Is it time to move out of debt mutual funds?

Henil Shah
/ Categories: MF Unlocked
Is it time to move out of debt mutual funds?

Few months ago, the IL&FS fiasco shook debt fund investors, this was followed by the commerical paper downgrades of Essel as well as DHFL. This led to fear among investors and many exited from their position in MFs that had substantial holdings in the papers of those companies. While investors were recovering from this hit, there came a new one and this time it was FMPs (Fixed Maturity Plans). Conservative to moderately conservative investors who usually opt for fixed deposits invest in FMPs. Many MFs had given loan to Essel group by pledging securities of Zee Entertainment Enterprises. But Essel has asked for extension towards the same till September 2019. So, either Essel would pay to MFs or MFs would sell-off the pledged shares to recover the amount. However, for those who are nearing their maturity would have to either accept partial money and rest of the money would be paid once it is recovered from the company or they can opt to extend their maturity period to any future date.

After looking at the above incidents’ investors have now started refraining from investment in debt funds. Earlier investors assumed debt funds to be safest. However, they are not at zero risk level. No debt funds assure guaranteed returns. Yes, they are safe when compared with equity, but not when compared with the bank’s saving deposit or fixed deposits.

Now the question is whether you should hold your current position in debt funds or take a call to exit from them? It is very important to understand that mutual funds are not a magical phenomenon that generates more return for zero risks. Savings bank deposits or other bank deposits carry zero risks, though it doesn’t mean that the bank cannot turn insolvent. However, banks run as per RBI norms where they have to maintain liquidity for such events of withdrawals.

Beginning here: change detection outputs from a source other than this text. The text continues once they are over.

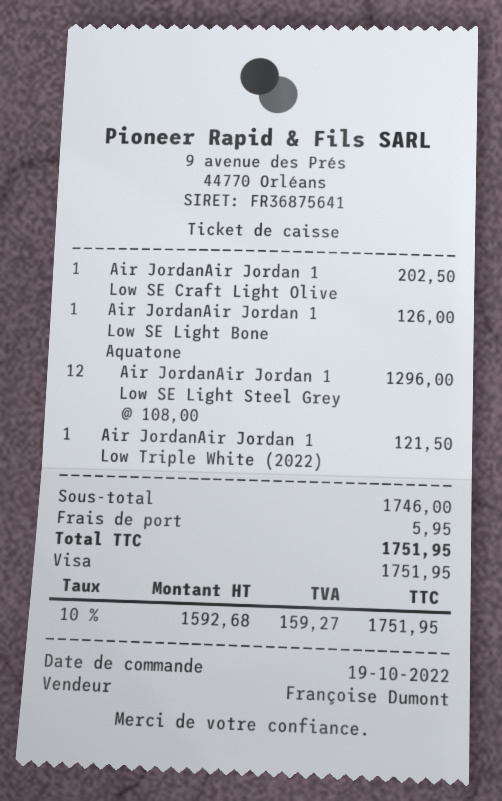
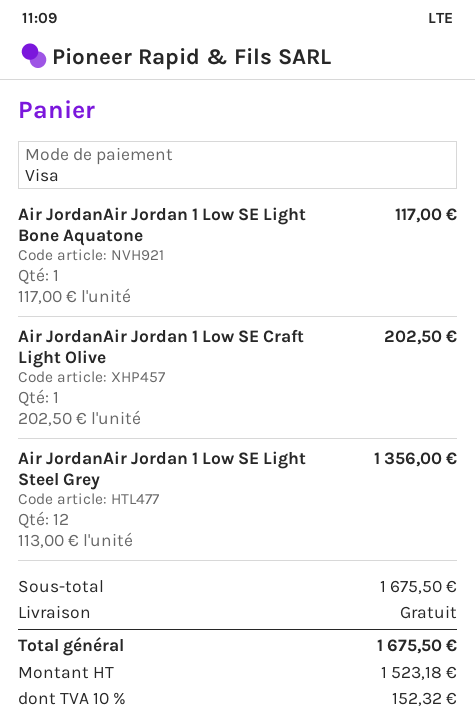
Air JordanAir Jordan 1 Low SE Light Bone Aquatone: 1 x 126.00 = 126.00 -> 1 x 117.00 = 117.00
Air JordanAir Jordan 1 Low SE Light Steel Grey: 12 x 108.00 = 1296.00 -> 12 x 113.00 = 1356.00
Air JordanAir Jordan 1 Low Triple White (2022): 1 x 121.50 = 121.50 -> none
subtotal: 1746.00 -> 1675.50
shipping: 5.95 -> 0.00
net: 1592.68 -> 1523.18
tax: 10% = 159.27 -> 10% = 152.32
total: 1751.95 -> 1675.50

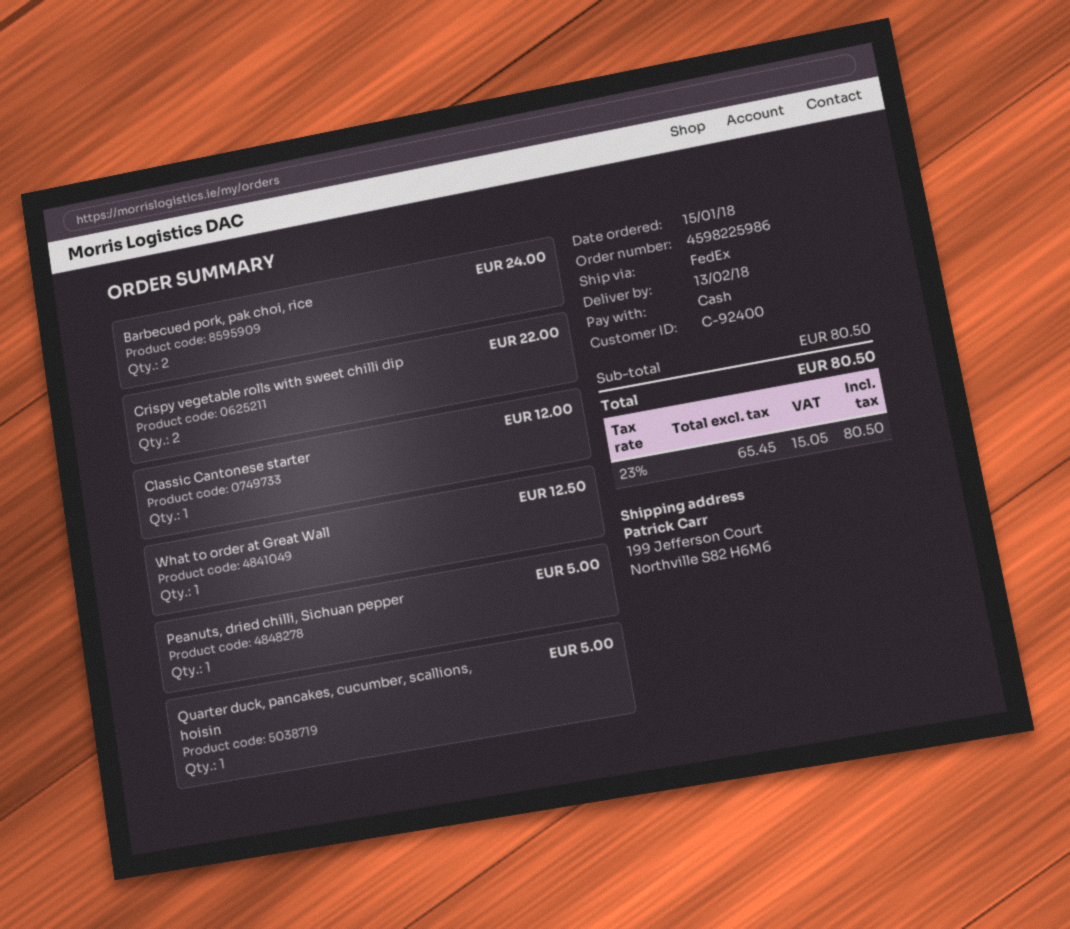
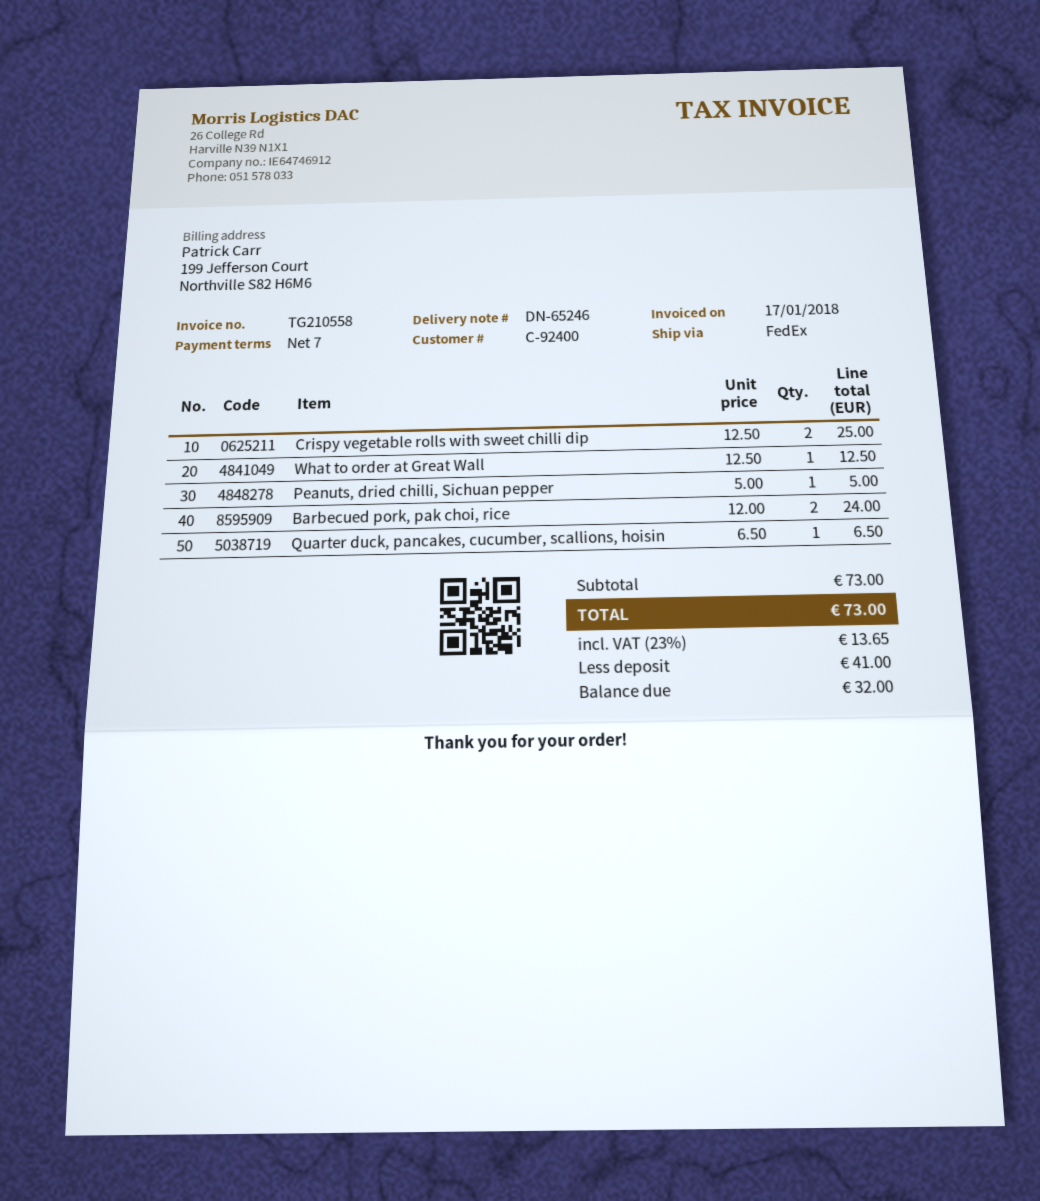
Crispy vegetable rolls with sweet chilli dip: 2 for 22.00 -> 2 for 25.00
Classic Cantonese starter: 1 for 12.00 -> none
Quarter duck, pancakes, cucumber, scallions, hoisin: 1 for 5.00 -> 1 for 6.50
subtotal: 80.50 -> 73.00
tax: 23% = 15.05 -> 23% = 13.65
total: 80.50 -> 73.00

Before quitting from debt funds it is important to understand what you wish. Do you wish to take zero risks and accept the lowest returns or accept some amount of risk and get higher returns than bank deposits? If the latter is the answer then remain invested in debt funds unless it has altogether turned to be a bad investment. Even if we look at it from a tax perspective then debt funds are more tax-efficient than bank deposits wherein debt funds get the benefit of indexation if redemption is mad after 3 years. So, while taking a call to hold or exit just understand what are the risks that you would be undertaking by investing in a particular category of debt funds and whether you are ready to take that amount of risk. If not, then investing in bank deposits would be a better idea.